A persistent volume disaster

DISCLAIMER

I’m not a K8s & GlusterFS expert so probably someone better than me would’ve solved this in 5 minutes, but still this generated enough wtf to me and the team I’m in to make me write about the whole experience.

Intro

At work I’ve inherited an on-premise installation of OKD 3.11 that is used a shared platform hosting for various groups, it is composed like this:

6 nodes total
all nodes are workers
3 nodes do also master/infra
permanent storage is based on containerized GlusterFs running on all nodes + Heketi
heketi (the interface between k8s and gluster) has the storage on the gluster installation itself

I know it isn’t the best recommended installation, but also there was no allocated time/budget to improve it.

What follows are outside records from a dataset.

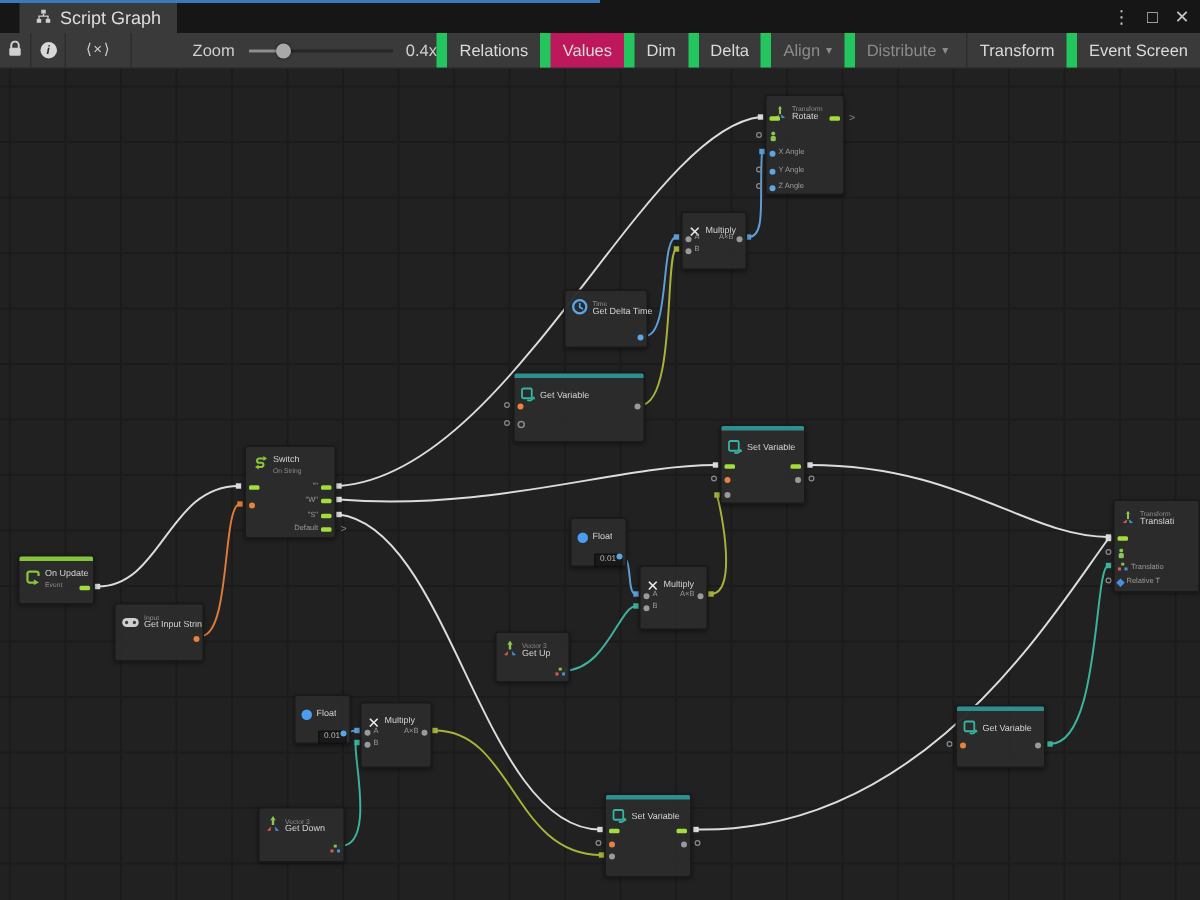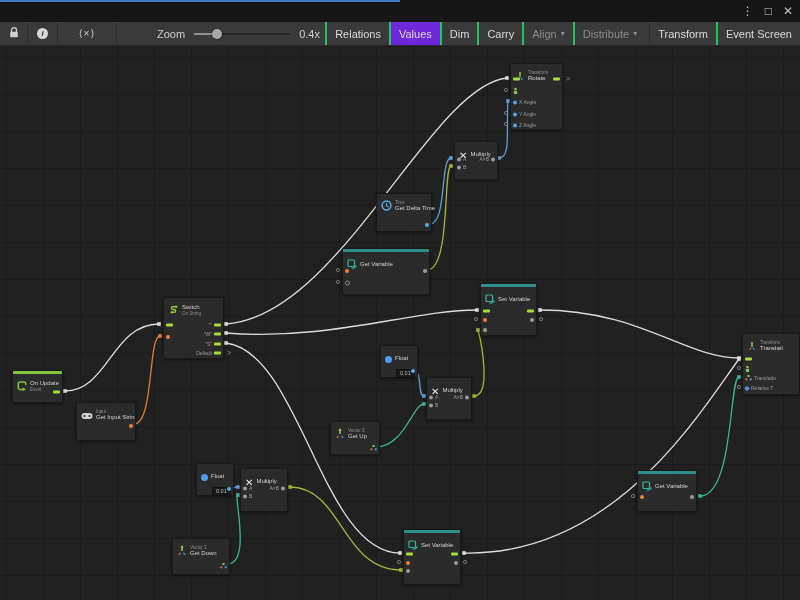--- a/index.html
+++ b/index.html
@@ -70,6 +70,17 @@
 
 <div class="tabbar">
   <div class="focusline"></div>
+  <div class="tab">
+    <span>
+      <svg width="10" height="10" viewBox="0 0 10 10">
+          <rect x="3.5" y="0.5" width="3" height="2.6" fill="#cfcfcf"></rect>
+          <rect x="0.5" y="6.6" width="3" height="2.6" fill="#cfcfcf"></rect>
+          <rect x="6.5" y="6.6" width="3" height="2.6" fill="#cfcfcf"></rect>
+          <path d="M5 3.1v1.6M2 6.6V4.7h6v1.9" stroke="#cfcfcf" stroke-width="0.9" fill="none"></path>
+        </svg>
+    </span>
+    <span>Script Graph</span>
+  </div>
   <div class="winctl">
     <span>⋮</span>
     <span>□</span>

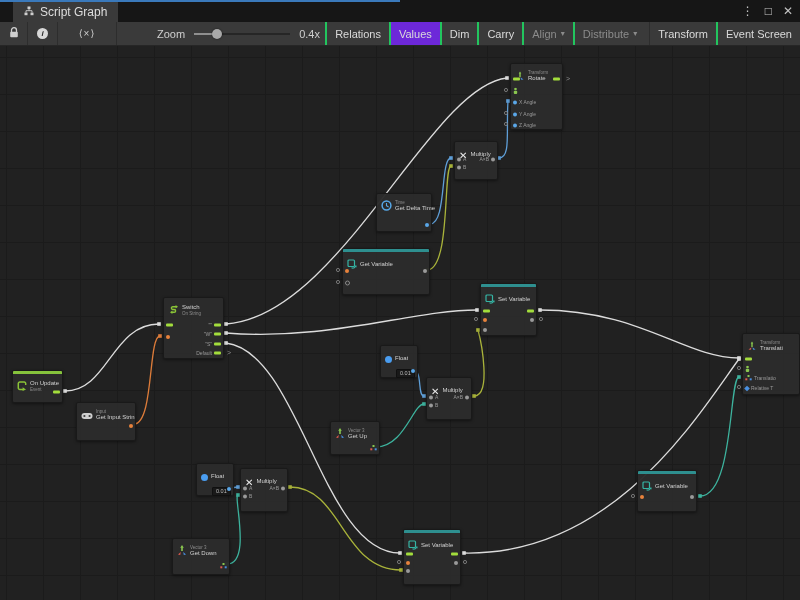--- a/index.html
+++ b/index.html
@@ -28,7 +28,7 @@
        box-shadow:0 0 2px rgba(0,0,0,.6);}
   .spacer{flex:1;}
   .tbtns{display:flex;align-items:stretch;}
-  .tbtn{display:flex;align-items:center;padding:0 8px;border-left:2px solid #22c55e;
+  .tbtn{display:flex;align-items:center;padding:0 8px;border-left:7px solid #22c55e;
        color:#dadada;white-space:nowrap;}
   .tbtn.active{background:#6d28d9;}
   .tbtn.disabled{color:#8b8b8b;}

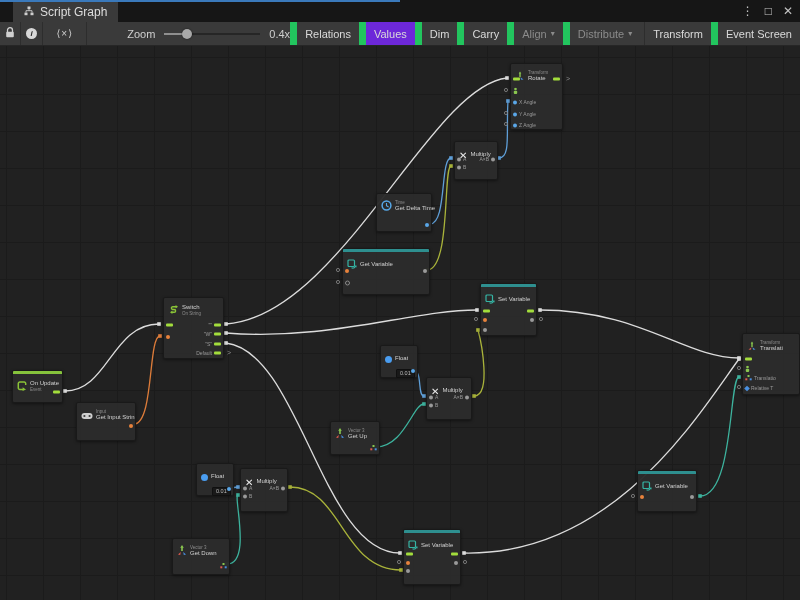--- a/index.html
+++ b/index.html
@@ -30,7 +30,7 @@
   .tbtns{display:flex;align-items:stretch;}
   .tbtn{display:flex;align-items:center;padding:0 8px;border-left:7px solid #22c55e;
        color:#dadada;white-space:nowrap;}
-  .tbtn.active{background:#6d28d9;}
+  .tbtn.active{background:#be185d;}
   .tbtn.disabled{color:#8b8b8b;}
   .tbtn .dd{font-size:8px;margin-left:4px;}
   .tbtn.gap{margin-left:4px;border-left:1px solid #2d2d2d;}

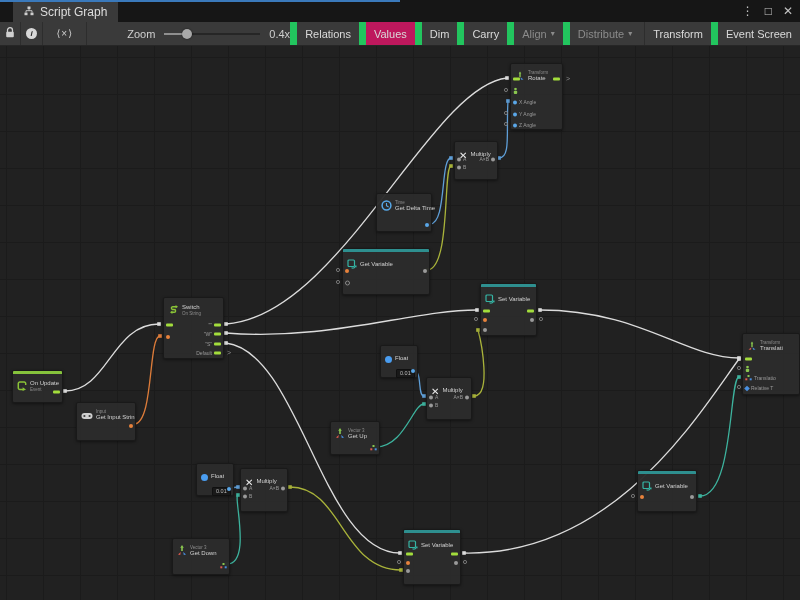--- a/index.html
+++ b/index.html
@@ -116,7 +116,7 @@
       <div class="tbtn">Relations</div>
       <div class="tbtn active">Values</div>
       <div class="tbtn">Dim</div>
-      <div class="tbtn">Carry</div>
+      <div class="tbtn">Delta</div>
       <div class="tbtn disabled">Align<span class="dd">▾</span></div>
       <div class="tbtn disabled">Distribute<span class="dd">▾</span></div>
       <div class="tbtn gap">Transform</div>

Operating/maintaining the cluster is not my primary focus, but nonetheless being one of the few with enough knowledge to do so I’m also tasked with maintenance and giving support to the teams using it.

Most of the time is just checking grafana and pods that might be stuck, but sometimes something bad happened and I need to recover the situation.

This is the story of the biggest disaster that happened (so far).

Friday

Late in the evening I get an alert from the cluster monitoring about a pod of GlusterFS not having space anymore: I start checking and after a df run inside the container it confirms me that the root fs is full.

I suppose this is about something not being released from the fs, as some notes of the previous ops manging this confirms and I proceed to apply a standard fix: quarantining the node, restarting the gluster container, waiting for the completion of the GlusterFS startup script that does pvscan, and confirming that is happily up&running.

Everything is fine and I logoff for the weekend.

Weekend

I do not work on the weekend, but Gluster do so and it was preparing a surprise for me on Monday.

Monday

I’ve some emails from users and some alerts, not a good way to start the week: it seems that some applications have trouble mounting their persistent volumes in the containers.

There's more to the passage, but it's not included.